╭─ The data

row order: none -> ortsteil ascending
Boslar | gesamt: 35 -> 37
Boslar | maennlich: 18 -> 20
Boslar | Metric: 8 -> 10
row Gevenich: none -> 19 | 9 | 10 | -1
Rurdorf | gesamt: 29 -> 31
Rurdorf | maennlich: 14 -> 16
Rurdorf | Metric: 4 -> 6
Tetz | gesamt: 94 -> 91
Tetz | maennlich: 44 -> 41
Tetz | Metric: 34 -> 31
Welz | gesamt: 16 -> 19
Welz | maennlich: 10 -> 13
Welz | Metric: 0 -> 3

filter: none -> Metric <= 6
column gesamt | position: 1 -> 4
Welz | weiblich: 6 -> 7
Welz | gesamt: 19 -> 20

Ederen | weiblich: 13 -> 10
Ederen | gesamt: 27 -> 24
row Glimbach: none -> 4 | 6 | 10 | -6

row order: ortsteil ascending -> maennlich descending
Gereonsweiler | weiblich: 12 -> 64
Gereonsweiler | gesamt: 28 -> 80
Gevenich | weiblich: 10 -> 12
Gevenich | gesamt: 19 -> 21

╰─
╭─ The data

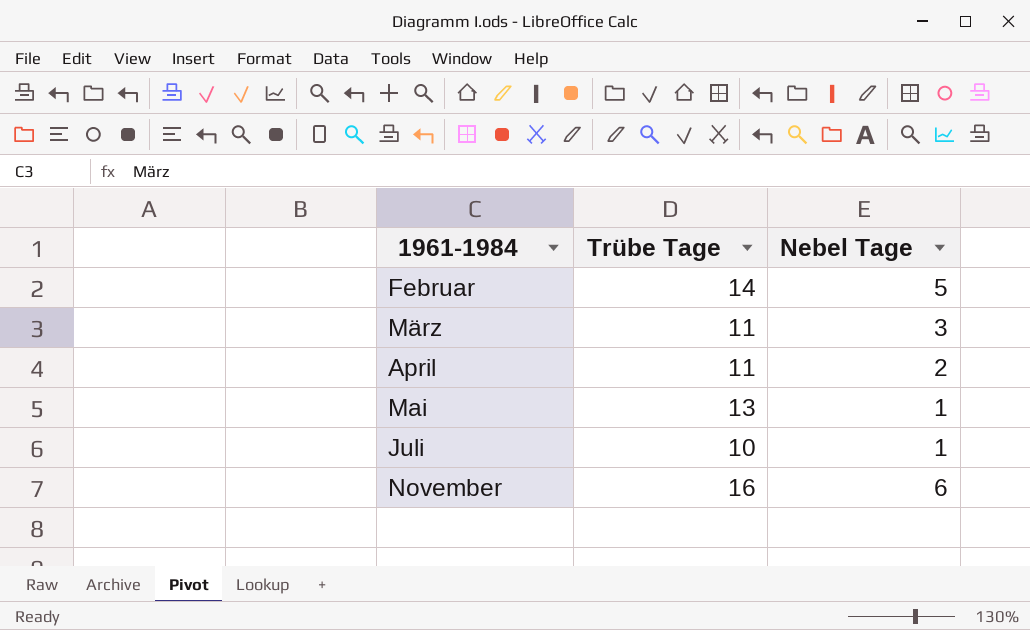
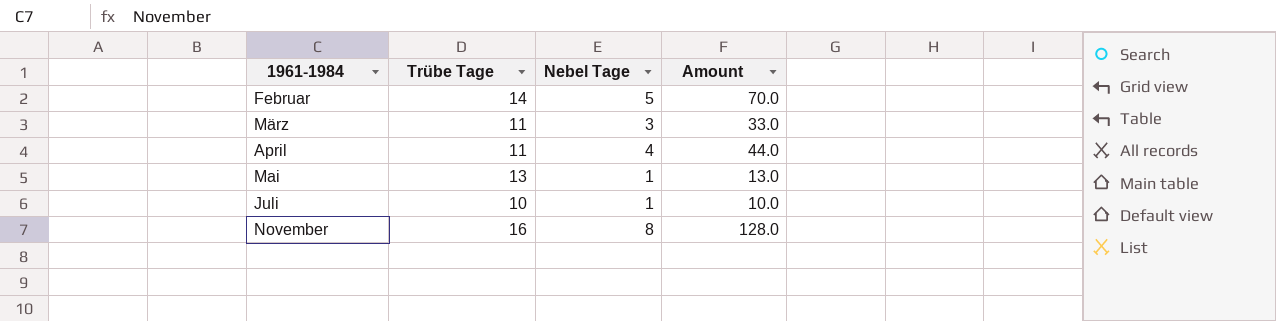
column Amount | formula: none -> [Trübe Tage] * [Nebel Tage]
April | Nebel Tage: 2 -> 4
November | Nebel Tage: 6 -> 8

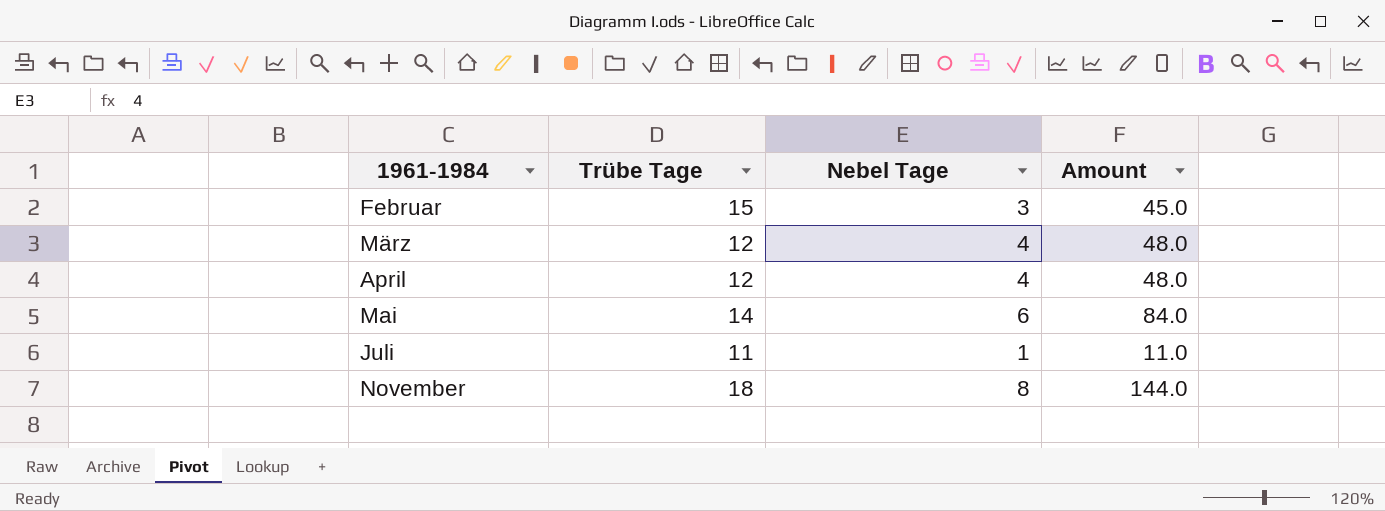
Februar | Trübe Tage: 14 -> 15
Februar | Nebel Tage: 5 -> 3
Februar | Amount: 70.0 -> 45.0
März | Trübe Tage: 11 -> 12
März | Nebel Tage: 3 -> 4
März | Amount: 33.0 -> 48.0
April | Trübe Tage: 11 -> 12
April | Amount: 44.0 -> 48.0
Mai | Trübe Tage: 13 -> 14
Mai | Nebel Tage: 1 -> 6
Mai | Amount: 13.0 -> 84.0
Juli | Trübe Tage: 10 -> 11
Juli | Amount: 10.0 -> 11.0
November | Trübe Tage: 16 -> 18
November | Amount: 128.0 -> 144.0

╰─

What is asked for is an exact copy of the lines above from the one containing "Boslar | gesamt: 35 -> 37" through the one containing "Welz | weiblich: 6 -> 7", and only those.

=== Written answer ===
Boslar | gesamt: 35 -> 37
Boslar | maennlich: 18 -> 20
Boslar | Metric: 8 -> 10
row Gevenich: none -> 19 | 9 | 10 | -1
Rurdorf | gesamt: 29 -> 31
Rurdorf | maennlich: 14 -> 16
Rurdorf | Metric: 4 -> 6
Tetz | gesamt: 94 -> 91
Tetz | maennlich: 44 -> 41
Tetz | Metric: 34 -> 31
Welz | gesamt: 16 -> 19
Welz | maennlich: 10 -> 13
Welz | Metric: 0 -> 3

filter: none -> Metric <= 6
column gesamt | position: 1 -> 4
Welz | weiblich: 6 -> 7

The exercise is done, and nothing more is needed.